▸ Assignment
Transcribe the data in full and exactly, omitting any pictures.

▸ Stored data

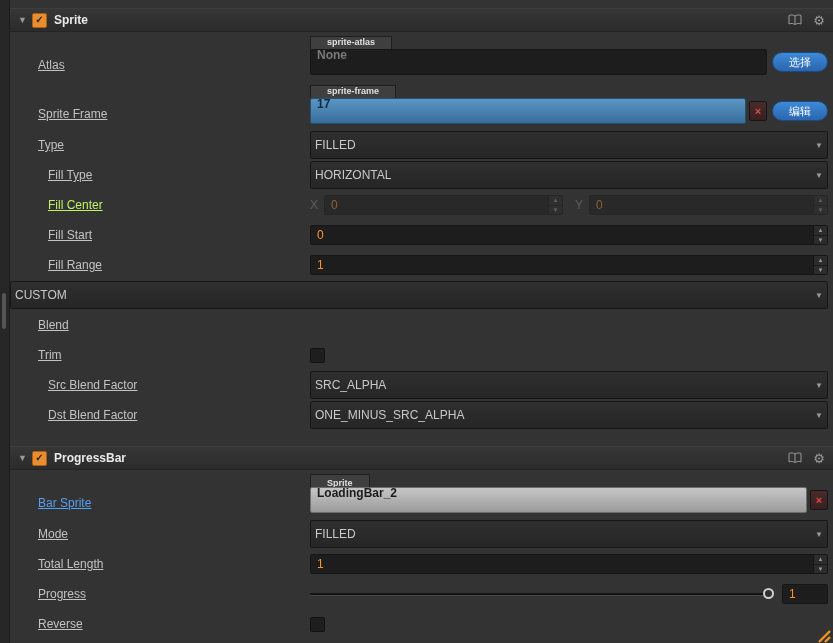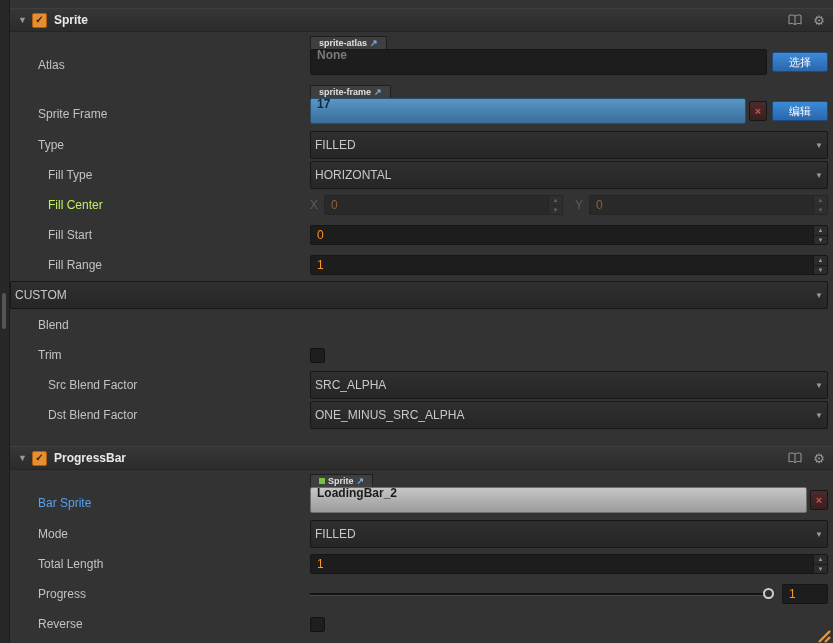--- a/index.html
+++ b/index.html
@@ -40,7 +40,7 @@
   .ctrl-stack{flex:1;margin-right:5px;min-width:0;}
   .badge-line{height:13px;display:flex;align-items:flex-end;}
   .badge{display:inline-flex;align-items:center;gap:3px;background:#3f3f3f;border:1px solid #1f1f1f;border-bottom:none;
-    padding:0 8px;font-size:9px;font-weight:bold;color:#e0e0e0;height:13px;box-sizing:border-box;cursor:pointer;}
+    padding:0 16px;font-size:9px;font-weight:bold;color:#e0e0e0;height:13px;box-sizing:border-box;cursor:pointer;flex-direction:column;}
   .ext{color:#6db3f2;font-size:9px;font-weight:bold;}
   .gsq{width:6px;height:6px;background:#7ac143;display:inline-block;}
   .field-line{display:flex;align-items:center;}

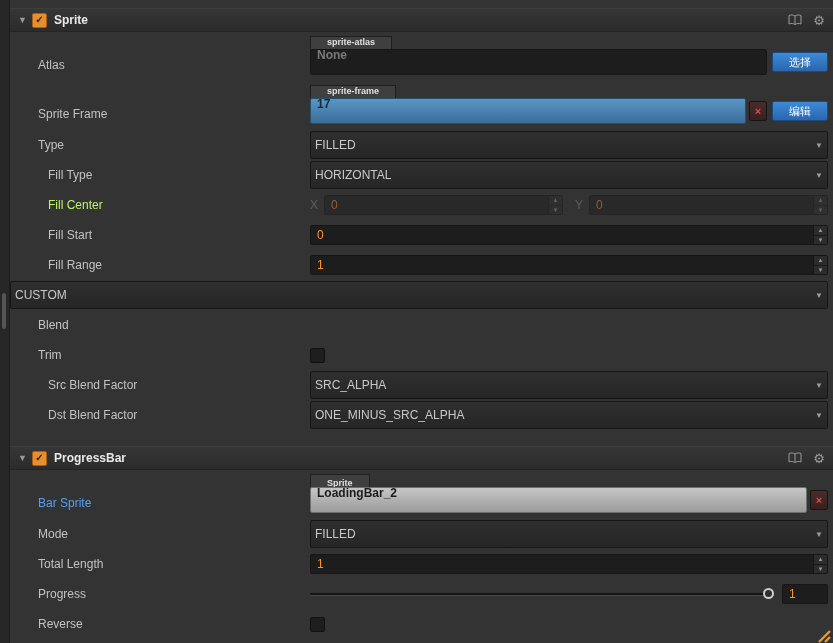--- a/index.html
+++ b/index.html
@@ -30,7 +30,7 @@
 
   
   .row{display:flex;align-items:center;height:30px;flex-shrink:0;}
-  .row .label, .block .label{width:300px;box-sizing:border-box;padding-left:28px;color:#c2c2c2;flex-shrink:0;}
+  .row .label, .block .label{width:300px;box-sizing:border-box;padding-left:28px;color:#c2c2c2;flex-shrink:0;text-decoration:underline;}
   .row.indent .label{padding-left:38px;}
   .ctrl{flex:1;display:flex;align-items:center;margin-right:5px;min-width:0;}
 

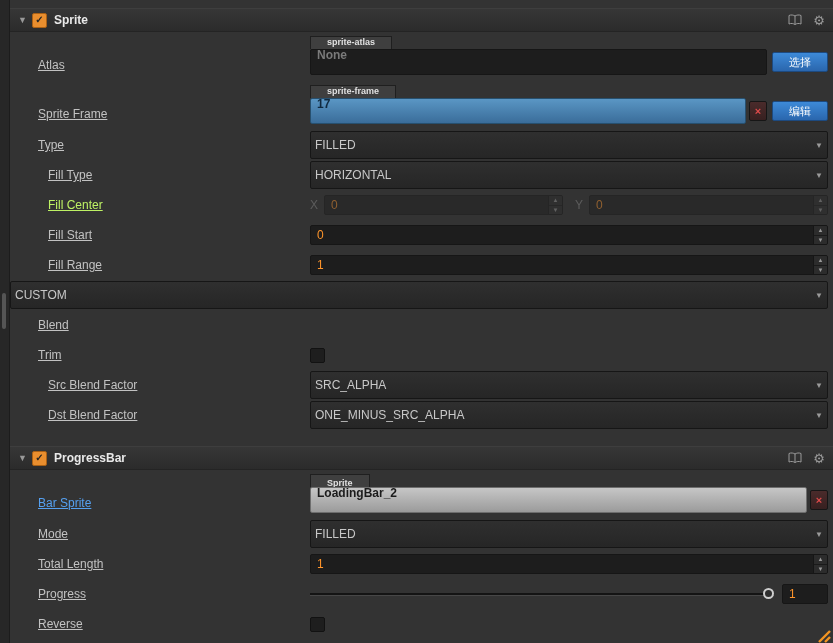--- a/index.html
+++ b/index.html
@@ -52,7 +52,7 @@
   .ref-field.object{background:linear-gradient(#c6c6c6,#9b9b9b);border-color:#6e6e6e;color:#1b1b1b;font-weight:bold;}
 
   .blue-btn{width:56px;height:20px;margin-left:5px;flex-shrink:0;background:linear-gradient(#3d8ad8,#2a66ad);
-    border:1px solid #1d4a80;border-radius:2px;color:#fff;font-size:11px;font-family:inherit;padding:0;cursor:pointer;}
+    border:1px solid #1d4a80;border-radius:10px;color:#fff;font-size:11px;font-family:inherit;padding:0;cursor:pointer;}
   .x-btn{width:18px;height:20px;margin-left:3px;flex-shrink:0;background:linear-gradient(#4a2b2b,#372020);
     border:1px solid #161616;border-radius:2px;color:#e04b4b;font-weight:bold;font-size:11px;line-height:1;
     font-family:inherit;padding:0;cursor:pointer;}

▸ Answer area
--- a/index.html
+++ b/index.html
@@ -40,7 +40,7 @@
   .ctrl-stack{flex:1;margin-right:5px;min-width:0;}
   .badge-line{height:13px;display:flex;align-items:flex-end;}
   .badge{display:inline-flex;align-items:center;gap:3px;background:#3f3f3f;border:1px solid #1f1f1f;border-bottom:none;
-    padding:0 8px;font-size:9px;font-weight:bold;color:#e0e0e0;height:13px;box-sizing:border-box;cursor:pointer;}
+    padding:0 16px;font-size:9px;font-weight:bold;color:#e0e0e0;height:13px;box-sizing:border-box;cursor:pointer;flex-direction:column;}
   .ext{color:#6db3f2;font-size:9px;font-weight:bold;}
   .gsq{width:6px;height:6px;background:#7ac143;display:inline-block;}
   .field-line{display:flex;align-items:center;}

--- a/index.html
+++ b/index.html
@@ -30,7 +30,7 @@
 
   
   .row{display:flex;align-items:center;height:30px;flex-shrink:0;}
-  .row .label, .block .label{width:300px;box-sizing:border-box;padding-left:28px;color:#c2c2c2;flex-shrink:0;}
+  .row .label, .block .label{width:300px;box-sizing:border-box;padding-left:28px;color:#c2c2c2;flex-shrink:0;text-decoration:underline;}
   .row.indent .label{padding-left:38px;}
   .ctrl{flex:1;display:flex;align-items:center;margin-right:5px;min-width:0;}
 

--- a/index.html
+++ b/index.html
@@ -52,7 +52,7 @@
   .ref-field.object{background:linear-gradient(#c6c6c6,#9b9b9b);border-color:#6e6e6e;color:#1b1b1b;font-weight:bold;}
 
   .blue-btn{width:56px;height:20px;margin-left:5px;flex-shrink:0;background:linear-gradient(#3d8ad8,#2a66ad);
-    border:1px solid #1d4a80;border-radius:2px;color:#fff;font-size:11px;font-family:inherit;padding:0;cursor:pointer;}
+    border:1px solid #1d4a80;border-radius:10px;color:#fff;font-size:11px;font-family:inherit;padding:0;cursor:pointer;}
   .x-btn{width:18px;height:20px;margin-left:3px;flex-shrink:0;background:linear-gradient(#4a2b2b,#372020);
     border:1px solid #161616;border-radius:2px;color:#e04b4b;font-weight:bold;font-size:11px;line-height:1;
     font-family:inherit;padding:0;cursor:pointer;}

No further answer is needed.